Opinião: Irã contra o EI - o inimigo do meu inimigo é meu amigo?
3 de dezembro de 2014"O inimigo do meu inimigo é meu amigo." Esse é um dos dogmas da realpolitik. Seguindo esse raciocínio, o Irã deveria estar na lista de convidados quando representantes de quase 60 países – convidados pelos Estados Unidos – se reunirem em Bruxelas para discutir novas medidas contra o chamado "Estado Islâmico" (EI). Afinal de contas, o Irã também está lutando contra o EI. Aparentemente, até mesmo com aviões de combate. Os Estados Unidos confirmaram informações nesse sentido divulgadas pela imprensa. O Irã desmentiu.
Tudo isso mostra que, na areia movediça do Oriente Médio, nada é tão simples como sugere o dogma da realpolitik. Lá, o inimigo do meu inimigo pode, também, ser o inimigo de meu amigo.
Neste caso específico: o Irã compartilha com os EUA, o Ocidente e, bem, com toda a comunidade internacional o inimigo "Estado Islâmico". Mas o Irã é também o inimigo de Israel e da Arábia Saudita, dois aliados americanos. Ao mesmo tempo, o Irã é também o amigo de outro inimigo: Bashar al-Assad, que, com a ajuda de russos e sobretudo dos iranianos, mantém-se no poder apesar de uma guerra civil que já dura anos.
E, às vezes, Estados passam de amigos para inimigos. Curiosamente, os aviões com que o Irã teria atacado bases do EI são de fabricação americana. Os caças F4-Phantom foram entregues ao Irã quando este ainda era regido pelo xá, um amigo dos Estados Unidos.
É muito provável que o Irã de fato tenha usado aeronaves para combater a milícia jihadista. Há anos que o Irã amplia sua influência no Iraque. A Guarda Revolucionária possui uma unidade especial para operações no exterior, a Força Quds. Seu chefe foi fotografado no Iraque no meio deste ano.
Os motivos para o engajamento iraniano são evidentes: o avanço do EI ameaça a influência do Irã no país vizinho. Além disso, a milícia sunita ameaça destruir santuários xiitas. Para o Irã, predominantemente xiita, uma possibilidade assustadora.
Quando, em junho, a segunda maior cidade iraquiana, Mossul, foi invadida pelo EI, demorou dois meses para os EUA ajudarem seus aliados iraquianos com ataques aéreos. O Irã não levou tanto tempo para reagir. Em curto prazo, enviou armas e conselheiros militares, usando o "calor da hora" para solidificar a sua influência na região.

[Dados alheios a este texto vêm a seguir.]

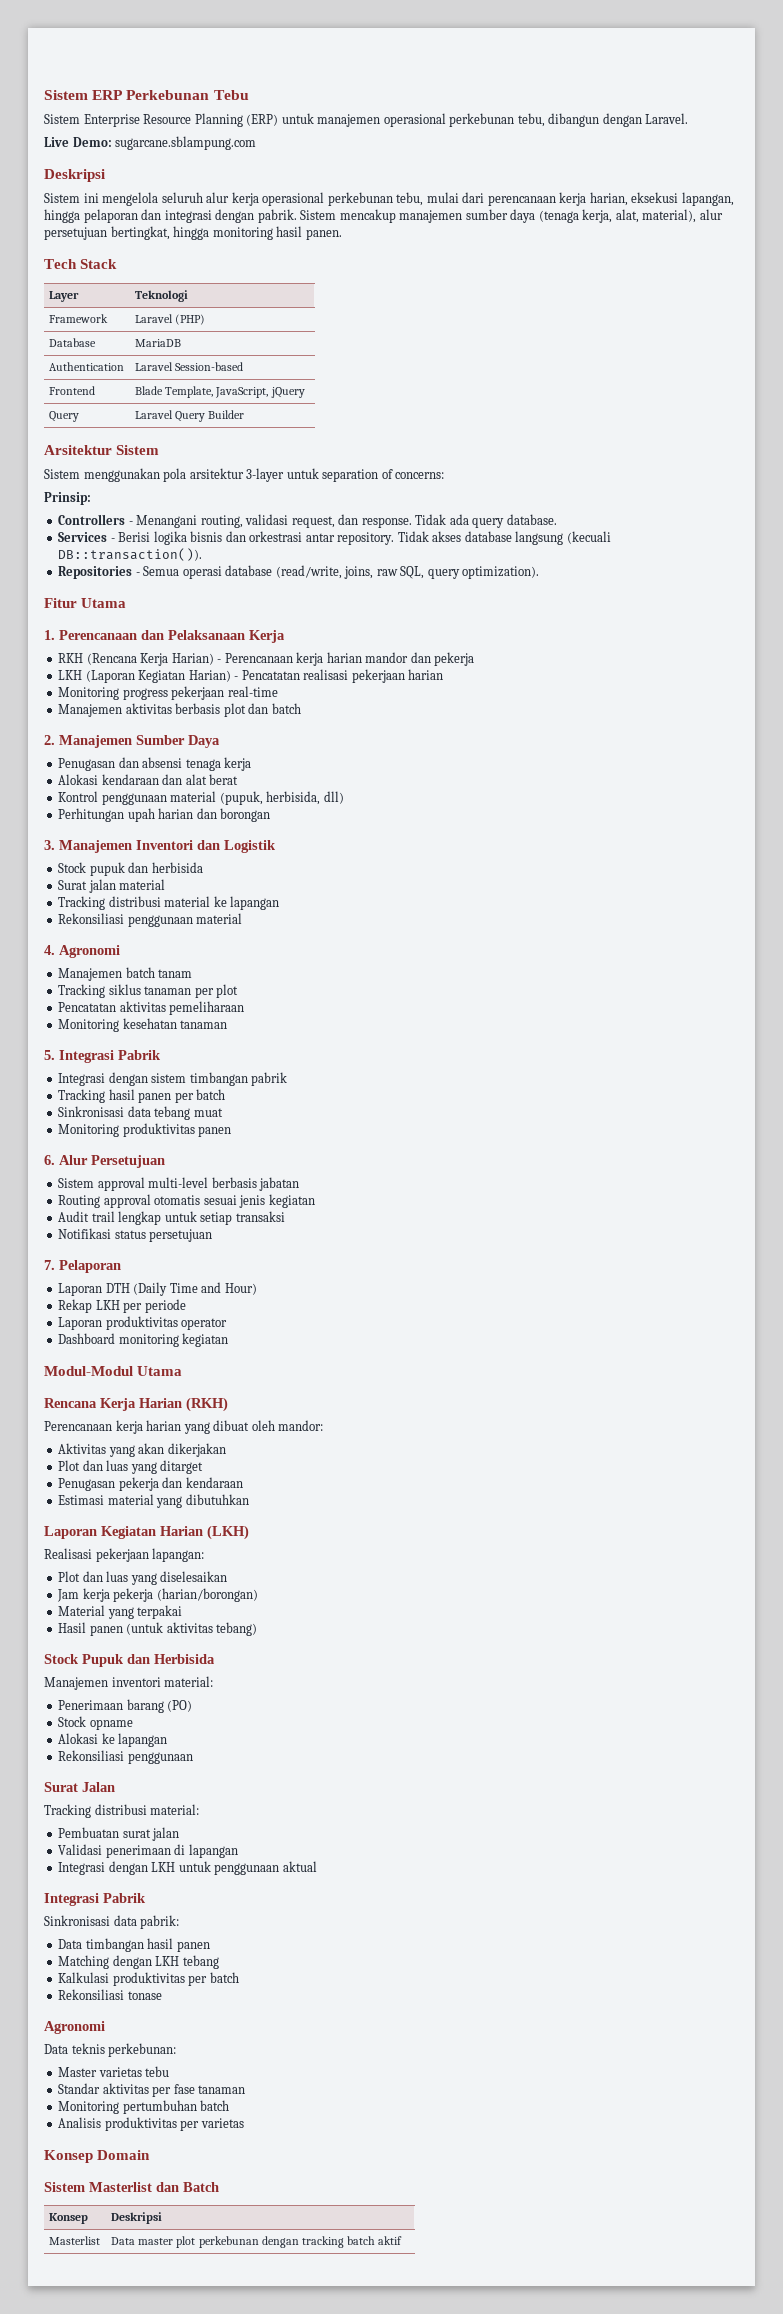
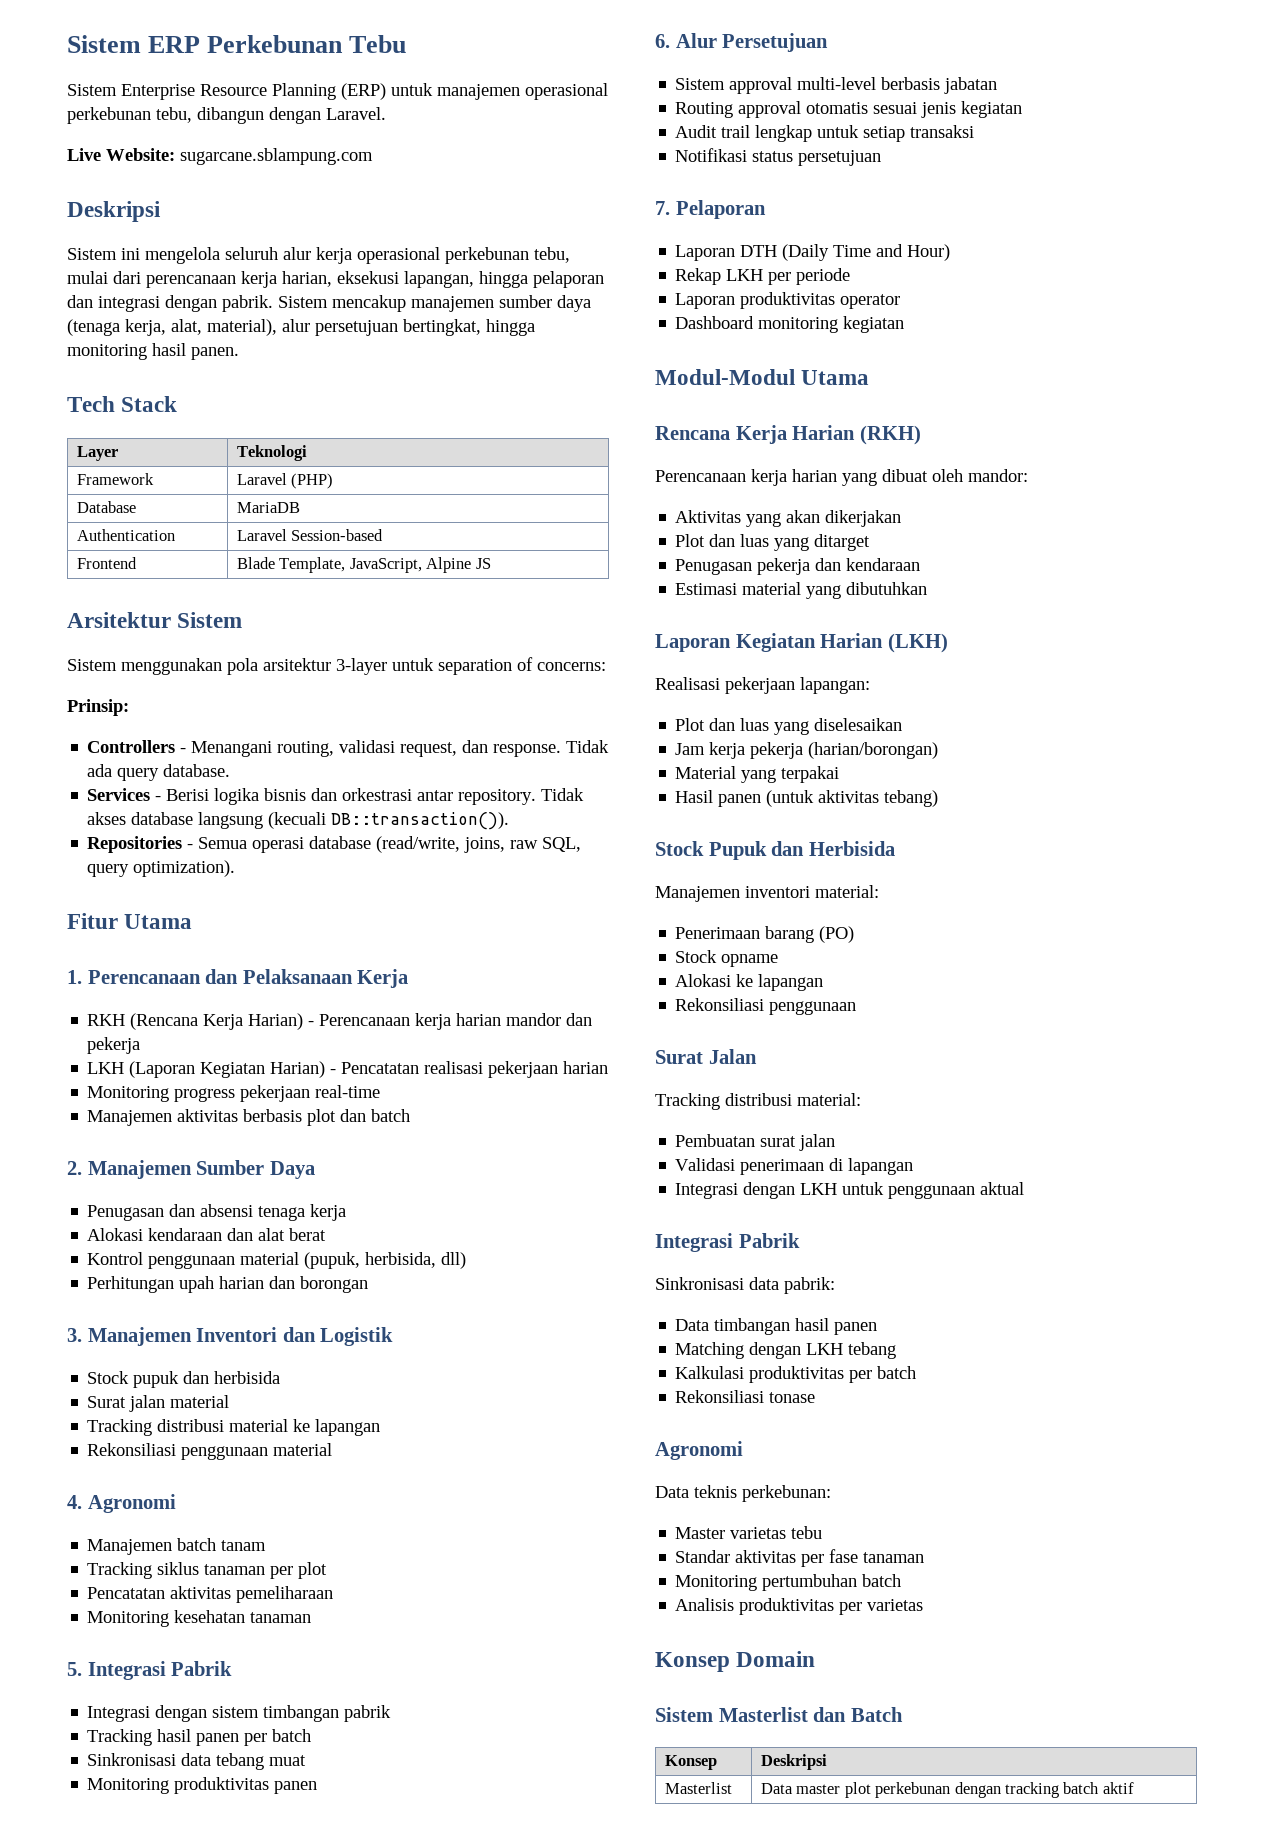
- Live Demo: sugarcane.sblampung.com
+ Live Website: sugarcane.sblampung.com
- Frontend | Blade Template, JavaScript, jQuery
- Query | Laravel Query Builder
+ Frontend | Blade Template, JavaScript, Alpine JS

O presidente dos EUA, Barack Obama, já entendeu que, no Oriente Médio, não há como ignorar o Irã, considerando os inúmeros conflitos na região, a relativa estabilidade iraniana e a influência de Teerã sobre os países vizinhos.
Por isso, em meados de outubro Obama enviou a sua quarta carta ao líder supremo do Irã, o aiatolá Ali Khamenei. Nela, Obama garante que os ataques aéreos dos EUA não são destinados a enfraquecer a posição de Teerã na região nem visam o aliado iraniano e ditador sírio, Assad. Obama até mesmo ofereceu uma cooperação na luta contra o EI.
Esta, porém, estava condicionada a um acordo na questão nuclear. Acordo que não conseguiu ser firmado no fim de novembro. Os bloqueios políticos internos, tanto em Washington como em Teerã, eram grandes demais. Conservadores radicais em Teerã se opõem a qualquer aproximação com os Estados Unidos. E, do outro lado, os "falcões" dos EUA e seus aliados em Israel e na Arábia Saudita querem que o Irã continue sendo tratado como um pária que ameaça a paz mundial.
Como resultado, há no momento duas campanhas militares paralelas contra o "Estado Islâmico" – uma liderada pelo Irã, a outra pelos EUA e seus aliados. Ambos os lados são enfáticos ao afirmar que não há cooperação e acordos entre eles. Mas pode-se supor que, nos bastidores, o governo em Bagdá age como intermediário entre os dois lados. Pois, até agora, um não cruzou com o outro nos campos de batalha no Iraque.
Mas isso não basta. O Oriente Médio é importante e instável demais para que os principais atores não se comuniquem. Já chegou a hora de o Irã se mexer e isolar os fundamentalistas radicais. Isso exige um grande esforço do líder supremo Khamenei, que no entanto revela pouca disposição. No gabinete iraniano, entretanto, já estão alguns políticos que não veem o "Grande Satã" nos Estados Unidos. É uma ironia da história que sete ministros iranianos tenham estudado em universidades americanas de elite – mais do que em qualquer outro país do mundo, fora os próprios Estados Unidos.